Supplied records –

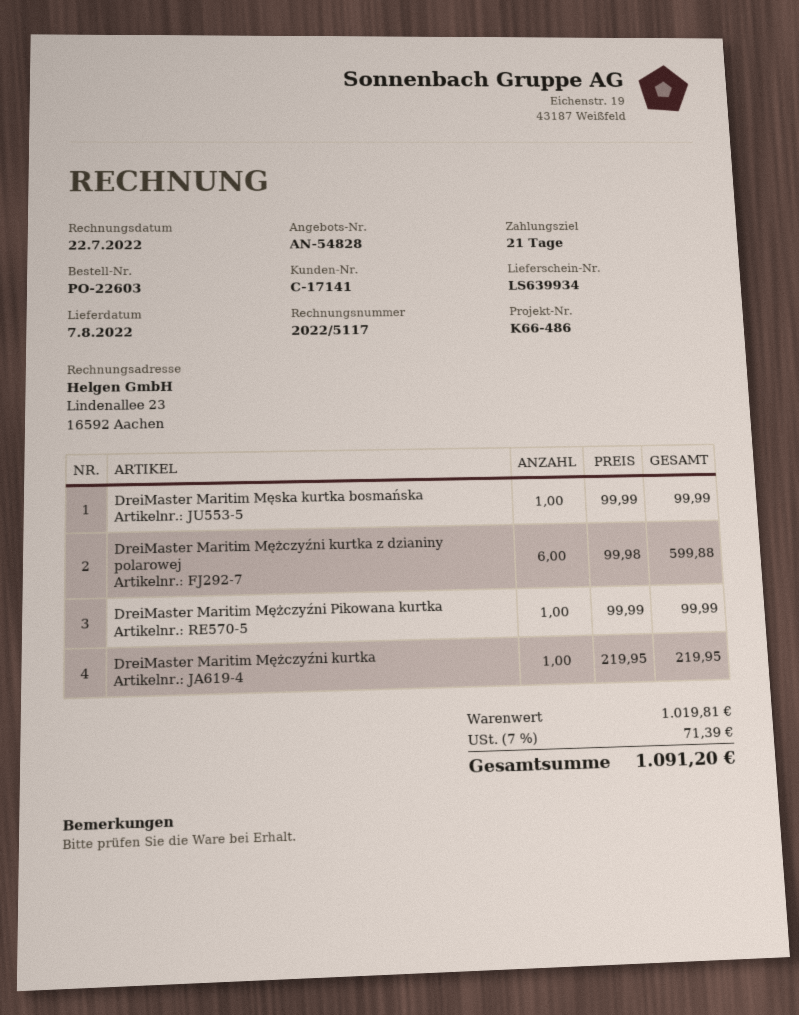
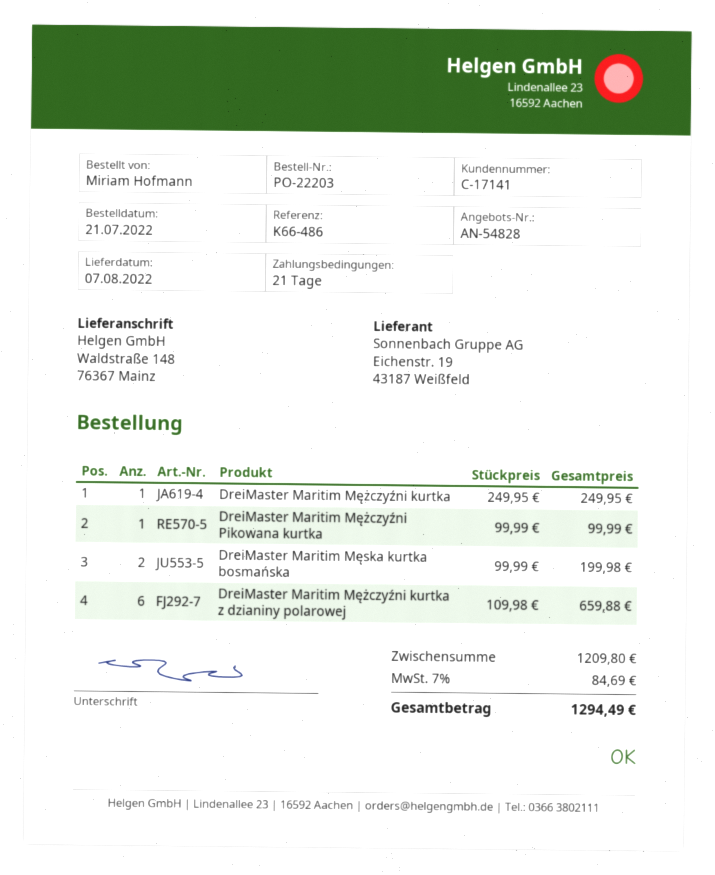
order number: PO-22603 -> PO-22203
DreiMaster Maritim Męska kurtka bosmańska: 1 x 99.99 = 99.99 -> 2 x 99.99 = 199.98
DreiMaster Maritim Mężczyźni kurtka z dzianiny polarowej: 6 x 99.98 = 599.88 -> 6 x 109.98 = 659.88
DreiMaster Maritim Mężczyźni kurtka: 1 x 219.95 = 219.95 -> 1 x 249.95 = 249.95
subtotal: 1019.81 -> 1209.80
tax: 7% = 71.39 -> 7% = 84.69
total: 1091.20 -> 1294.49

The problem – With "Mężczyźni" as the word to match, copy each line of the records that has it.

Written answer –
DreiMaster Maritim Mężczyźni kurtka z dzianiny polarowej: 6 x 99.98 = 599.88 -> 6 x 109.98 = 659.88
DreiMaster Maritim Mężczyźni kurtka: 1 x 219.95 = 219.95 -> 1 x 249.95 = 249.95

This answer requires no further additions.